Plugging Your Time Leaks

Plugging Your Time Leaks

We all have the same 168 hours in our weeks, but I feel like I consistently come up short by around 20 or 30 hours. I’ve identified some of the time leaks in my work life and I’m working on plugging them, with varying levels of success.

Email – Of all my leaks, email is the most frustrating. I’ve started leaving the sound off on my computer so I won’t hear a ding every time Dr. Fungus and Blabber Buzz send an email, which is two or three thousand times a day. And I take great pleasure in blocking emails from the likes of Dr. Fungus and Blabber Buzz. But I do get some legitimate emails too, so I try to stick to checking email just a few times a day, usually when I sit back down after breakfast, after lunch and at the end of my workday. Most importantly—and this is the hardest one for me—I try to reply, forward, file or delete right then, rather than letting email stack up in my inbox.

Phone notifications – I recently had a guest in my home whose notifications were set to sound like a train going by every time she got any kind of message. If that were my phone, this column wouldn’t be done. I have my phone set to vibrate only when I get a text or a phone call. It still wastes a lot of time since half my calls are from the IRS and the Resort Rewards Center. But what can I do? Sometimes real people do need to reach me, though apparently not as often as the IRS and the Resort Rewards Center.

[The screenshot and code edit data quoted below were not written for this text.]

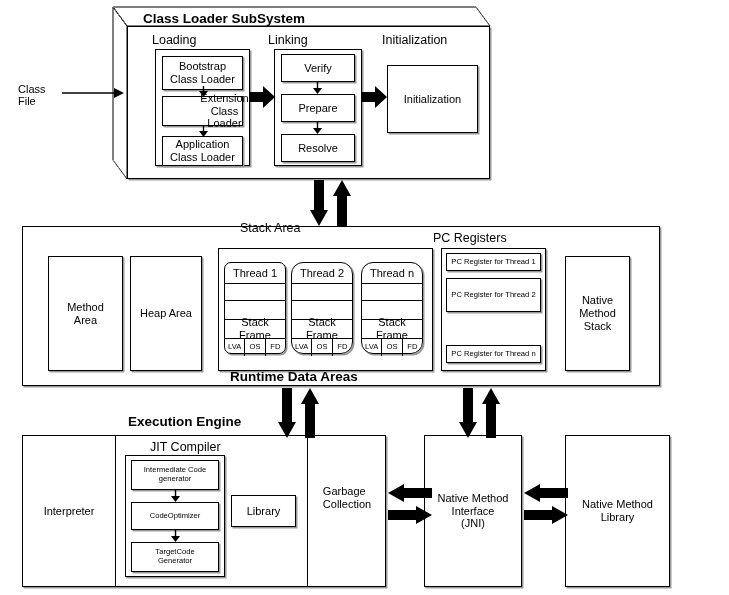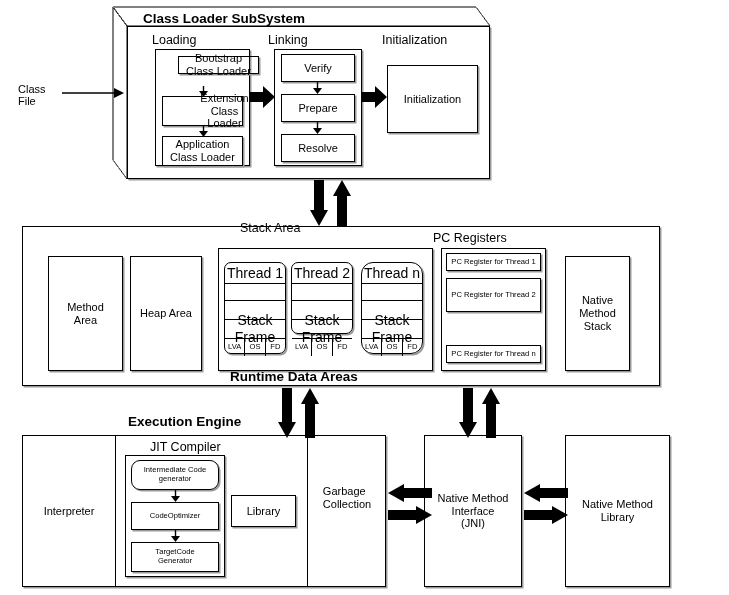"Bootstrap" div.box { height: 18px -> 34px; left: 178px -> 162px }
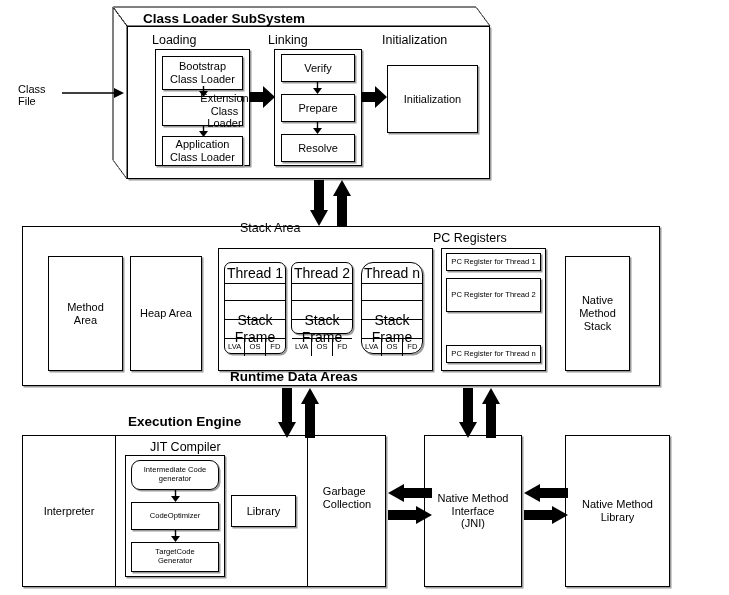"Thread 1" .tiny { font-size: 14px -> 11px }
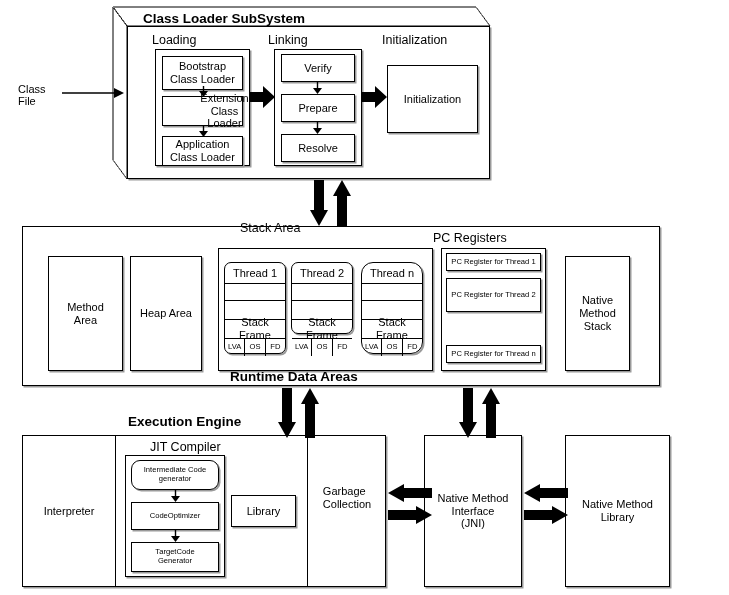"Thread 2" div.box { border-radius: none -> 12px; height: 72px -> 92px }
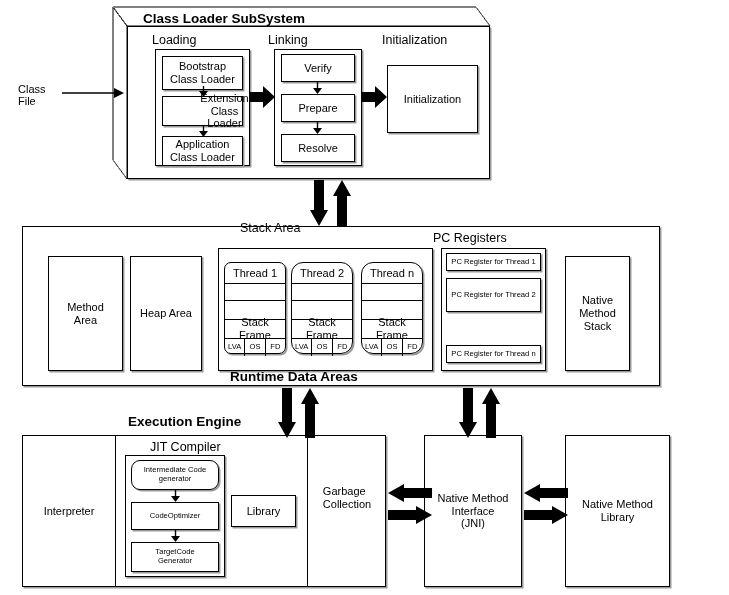"Intermediate Code" div.box { border-radius: 9px -> none }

Social media – There is no getting around it; customers are on social media, so we must be there too. I once heard the analogy that social media platforms are like cocktail parties and that informs how we should behave on social media, for example, we would never go into a cocktail party and start shouting, “Buy my product!” We must also be disciplined enough to leave the cocktail party before we’ve wasted an entire day there. 

Snail mail and other documents – The electronic age has not really reduced paper as promised. It’s only allowed us to generate it faster—at least in my office. I’m sure you’ve heard the answer is OHIO; only handle it once and not just in Ohio. Pay it, file it, or toss it immediately, with tossing being the preferred choice.

And that’s my advice for plugging time leaks. I’m working on taking it myself.